Art of the Genre: Rise of the Runelords

There’s something nice about being in L.A. Sure, it has a bad rap, but when the snow is thick in Chicago, and the wind is blowing off the lake, it didn’t take much for Ryan Harvey and I to jump at John O’Neill’s offer to spearhead a Los Angeles satellite office of BG. Ryan picked a great spot, a six story complex right off the Redondo Pier, the view of the Pacific and the strand of beach below a perfect change from the snow and riveted metal of the BG Tower, my old office view completely obstructed by the zeppelin docking gangway.

burnt-offerings-254Anyway, I digress, what I was saying is that it’s nice to be in sunny southern California, and when O’Neill sent a telegraph that I had to fly to Seattle for an interview I wasn’t all smiles, that is until I discovered the person and the subject matter of the interview. [Note: He probably did this to drum up business for Howard Andrew Jones’s first Pathfinder novel Plague of Shadows, but I’ll take it… oh, and READ the book, it is awesome!]

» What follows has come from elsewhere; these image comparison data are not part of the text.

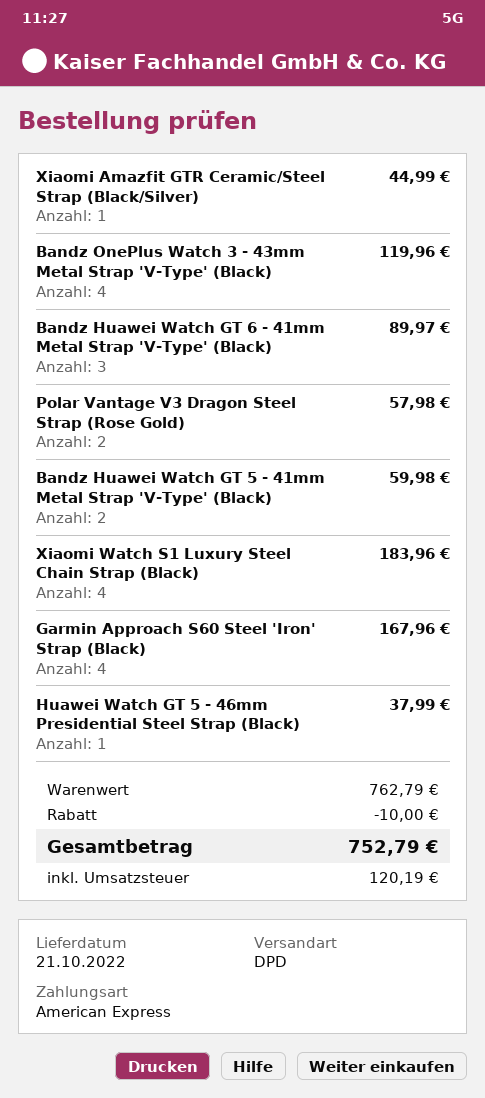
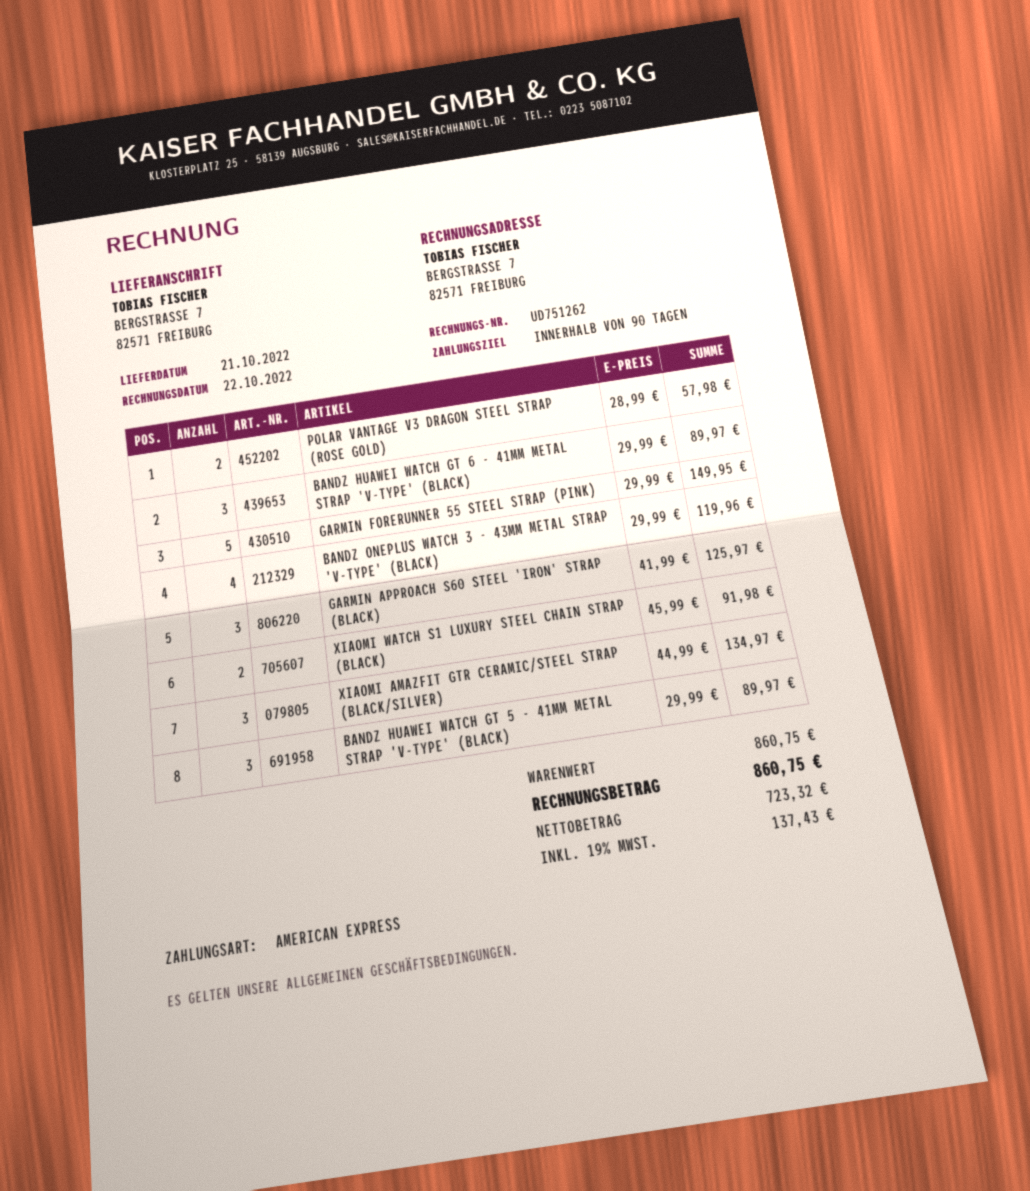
Xiaomi Amazfit GTR Ceramic/Steel Strap (Black/Silver): 1 for 44.99 -> 3 for 134.97
Bandz Huawei Watch GT 5 - 41mm Metal Strap 'V-Type' (Black): 2 for 59.98 -> 3 for 89.97
Xiaomi Watch S1 Luxury Steel Chain Strap (Black): 4 for 183.96 -> 2 for 91.98
Garmin Approach S60 Steel 'Iron' Strap (Black): 4 for 167.96 -> 3 for 125.97
Huawei Watch GT 5 - 46mm Presidential Steel Strap (Black): 1 for 37.99 -> none
GARMIN FORERUNNER 55 STEEL STRAP (PINK): none -> 5 for 149.95
subtotal: 762.79 -> 860.75
discount: 10.00 -> none
tax: 120.19 -> 137.43
total: 752.79 -> 860.75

The place, the new Paizo HQ in Redmond Washington, just outside of Seattle. On an aside here, after playing Shadowrun till my eyes bled in college, I pretty much knew Seattle like I was born and raised there so Redmond for me was old hat. The person, Editor-in-Chief James Jacobs, and the subject Paizo’s first Pathfinder series, the 2007 classic, Rise of the Runelords.

After devoting the appropriate time to rubbing the assignment in Ryan’s face, I jumped a flight to Seattle and the rain and gloom of the northwest. While airborne, I contacted Wayne Reynolds who was featured in Burnt Offerings and the rest of the Rise of the Runelords series. I figured if I was going to do this, I better include some never before seen art, and as Wayne did the Iconics, why not see what he could come up with from his files. Note: Wayne did a Pathfinder Iconic for Black Gate that can be found here.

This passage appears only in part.